10th Anniversary of ILBF

The International Law Book Facility, which has been supported throughout by teams from 3VB, celebrates its tenth anniversary providing over 25,000 legal textbooks across the World.

The International Law Book Facility (ILBF) was launched in 2005 by Lord Thomas, now the Lord Chief Justice, with teams from Clifford Chance, 3 Verulam Buildings, the International Bar Association, the Law Society and LexisNexis.  Now celebrating its tenth anniversary, the ILBF has provided more than 25,000 legal textbooks to 42 countries.  Frances Gibb, writing in The Times, explains more about this charity’s efforts to support the exercise of justice in many parts of the world:

Frances Gibb
Published at 12:05AM, November 19 2015

It was when a group of Ugandan judges were visiting the commercial court in the early 2000s that Lord Thomas and other commercial lawyers struck upon the idea that there might be a use for redundant law books.

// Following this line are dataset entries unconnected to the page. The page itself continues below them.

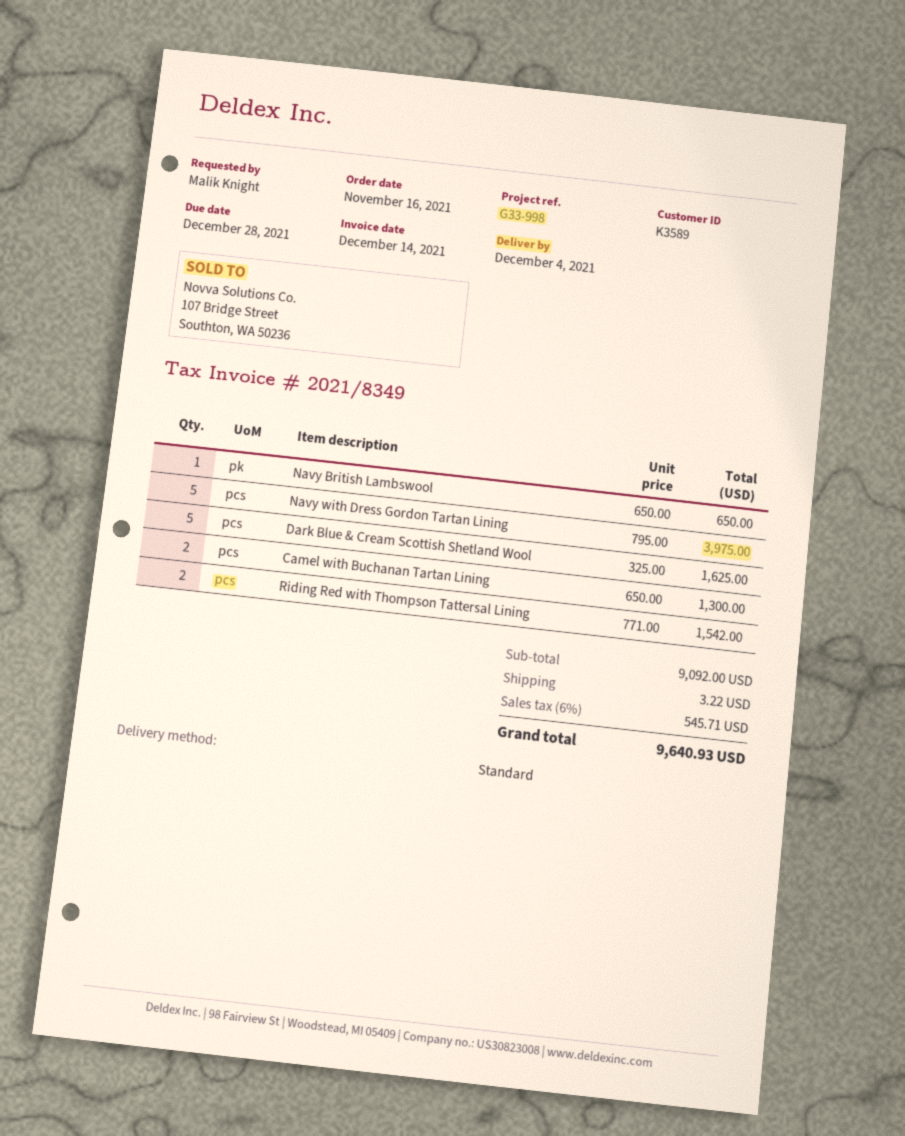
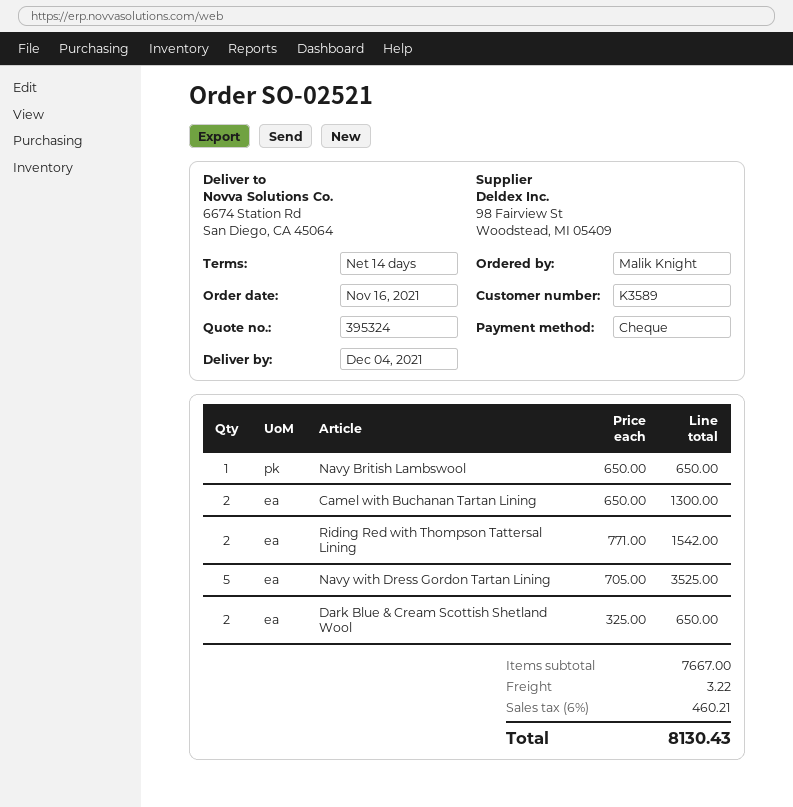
Navy with Dress Gordon Tartan Lining: 5 x 795.00 = 3975.00 -> 5 x 705.00 = 3525.00
Dark Blue & Cream Scottish Shetland Wool: 5 x 325.00 = 1625.00 -> 2 x 325.00 = 650.00
subtotal: 9092.00 -> 7667.00
tax: 6% = 545.71 -> 6% = 460.21
total: 9640.93 -> 8130.43

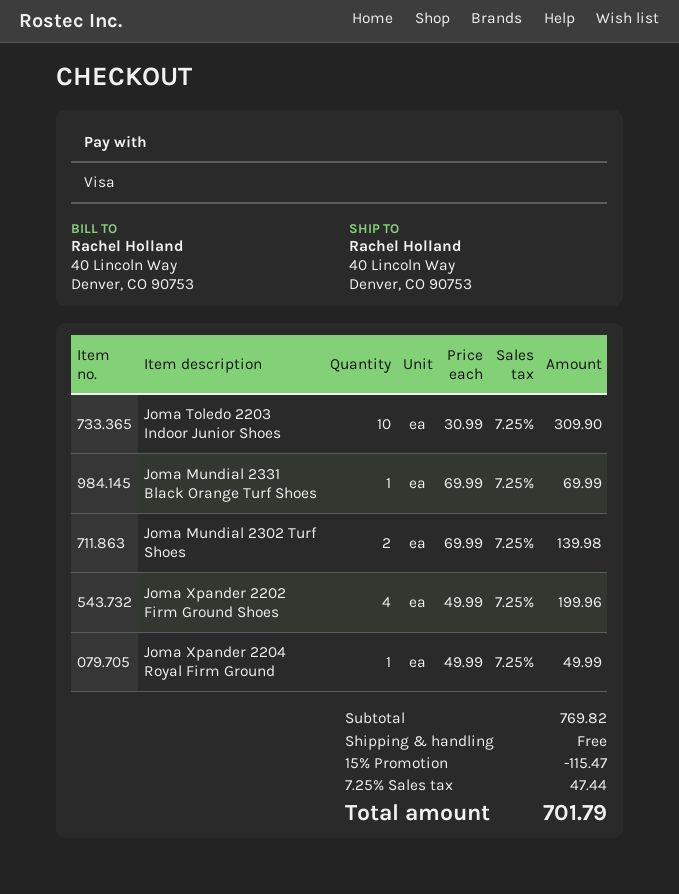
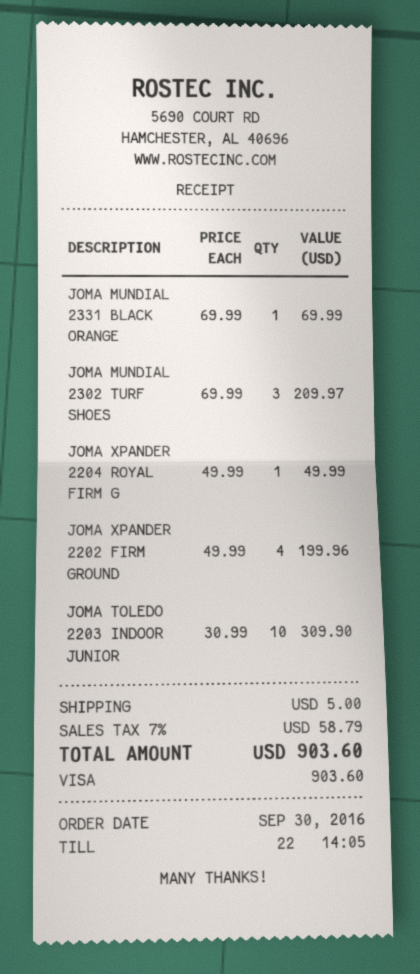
Joma Mundial 2302 Turf Shoes: 2 x 69.99 = 139.98 -> 3 x 69.99 = 209.97
discount: 15% = 115.47 -> none
shipping: 0.00 -> 5.00
tax: 7.25% = 47.44 -> 7% = 58.79
total: 701.79 -> 903.60

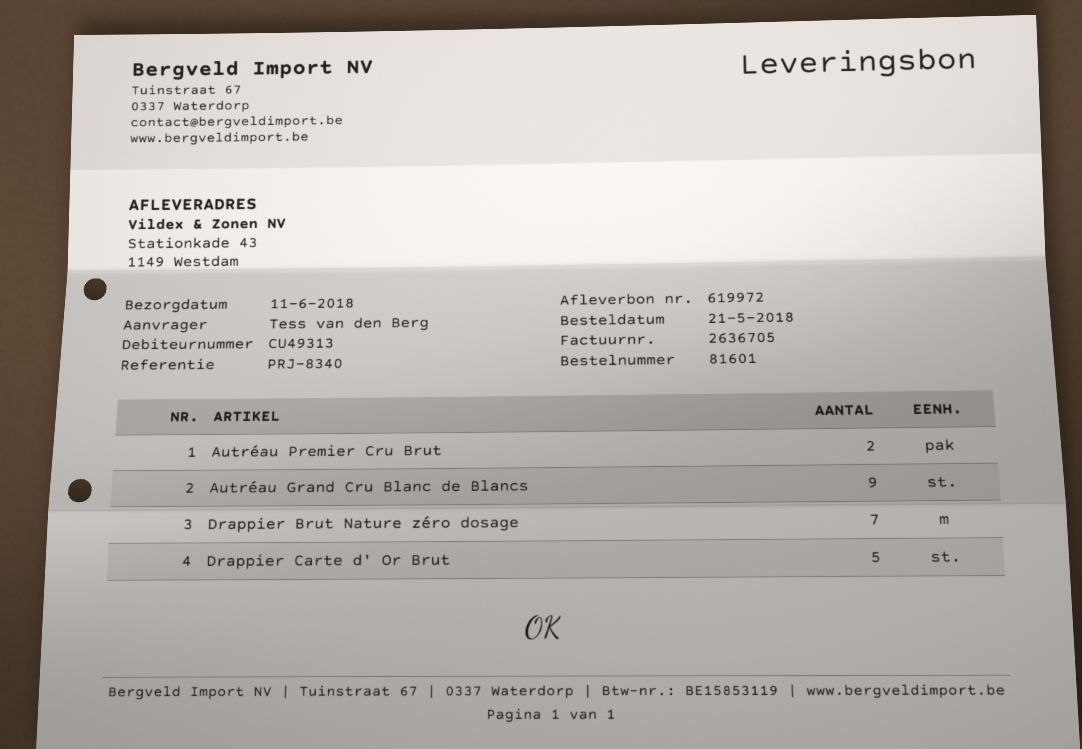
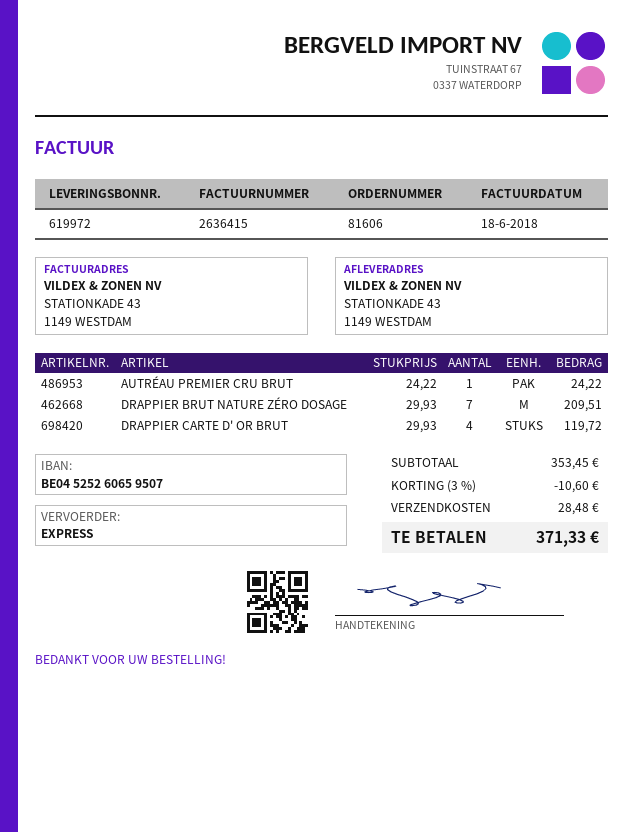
order number: 81601 -> 81606
invoice number: 2636705 -> 2636415
Autréau Premier Cru Brut: 2 -> 1
Autréau Grand Cru Blanc de Blancs: 9 -> none
Drappier Carte d' Or Brut: 5 -> 4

Now lord chief justice but then a judge in the commercial court, Thomas was horrified to find that the Ugandan judges were working from a 1950s edition of a standard textbook on company law. The lack of up-to-date books, they told him, was a big impediment to efficient justice in the courts. “It prompted me to ask: what happens to legal textbooks in the UK when there is a new edition?”

He asked commercial litigator Nicholas Munday, then a partner at Clifford Chance, to find out — and the idea of the International Law Book Facility (ILBF) was born and launched by Lord Thomas in 2005, with teams from Clifford Chance, 3 Verulam Buildings, the International Bar Association, the Law Society and legal publishers LexisNexis.

This month ILBF celebrated its tenth anniversary. “The idea that this coincided with the 800th anniversary of the Magna Carta is a happy coincidence, as we are trying to do everything we can to strengthen the administration of justice and the rule of law throughout the world,” Lord Thomas says.

English law, he adds, is the foundation of many countries, even those that are non-Commonwealth: “It underpins prosperity, strengthens democracy and so we are anxious to make it available to as many people as possible.”

Since, it has shipped 25,000 books to more than 100 organisations in 42 countries — in Africa, the Caribbean, Europe, Asia and the Pacific. Staffed entirely by volunteers with the help each year of two law students taken on as interns to organise the packing days and shipments — the books come from across the profession, as well as from libraries, councils, publishers and students. Clifford Chance and Herbert Smith Freehills provide storage space. Katrina Crossley, one of the trustees, says: “The charity uses its expertise to identify the legal texts that will be most relevant and only sends books requested by the organisations that apply via our website.” Almost every penny, adds Paul Lowenstein, QC, is spent shipping the books because of its informal structure, without overheads.

The next shipments are bound for Antigua, Zambia, Lesotho and the Ukraine. Agnes Kisamba, a senior legal officer with the Ugandan Law Reform Commission, said in a film just made to mark the charity’s anniversary: “Books from the UK are very important to us, they assist us in our research, giving the best procedures for us to be able to reform, and revise and edit our laws.” Madalitso Kausi, a senior state advocate in the Ministry of Justice and Constitutional Affairs, Malawi, says the inflow of resources had made a notable impact in the take-up of users of the library: “Law books from the UK will always be important to Malawi.” They would equip young lawyers to “help the jurisprudence in our country and help develop a strong legal system”.

Lord Thomas said he hoped that the charity would go from strength to strength. That, he said, depended on more organisations learning of its work; and others supporting it. Establishing the rule of law, he added, was obvious to the underpinning of individual liberty and democratic government; successful modern economies could not develop without it. He added: “No judiciary can accomplish this task without the help of lawyers who have access to good libraries — and good libraries themselves.”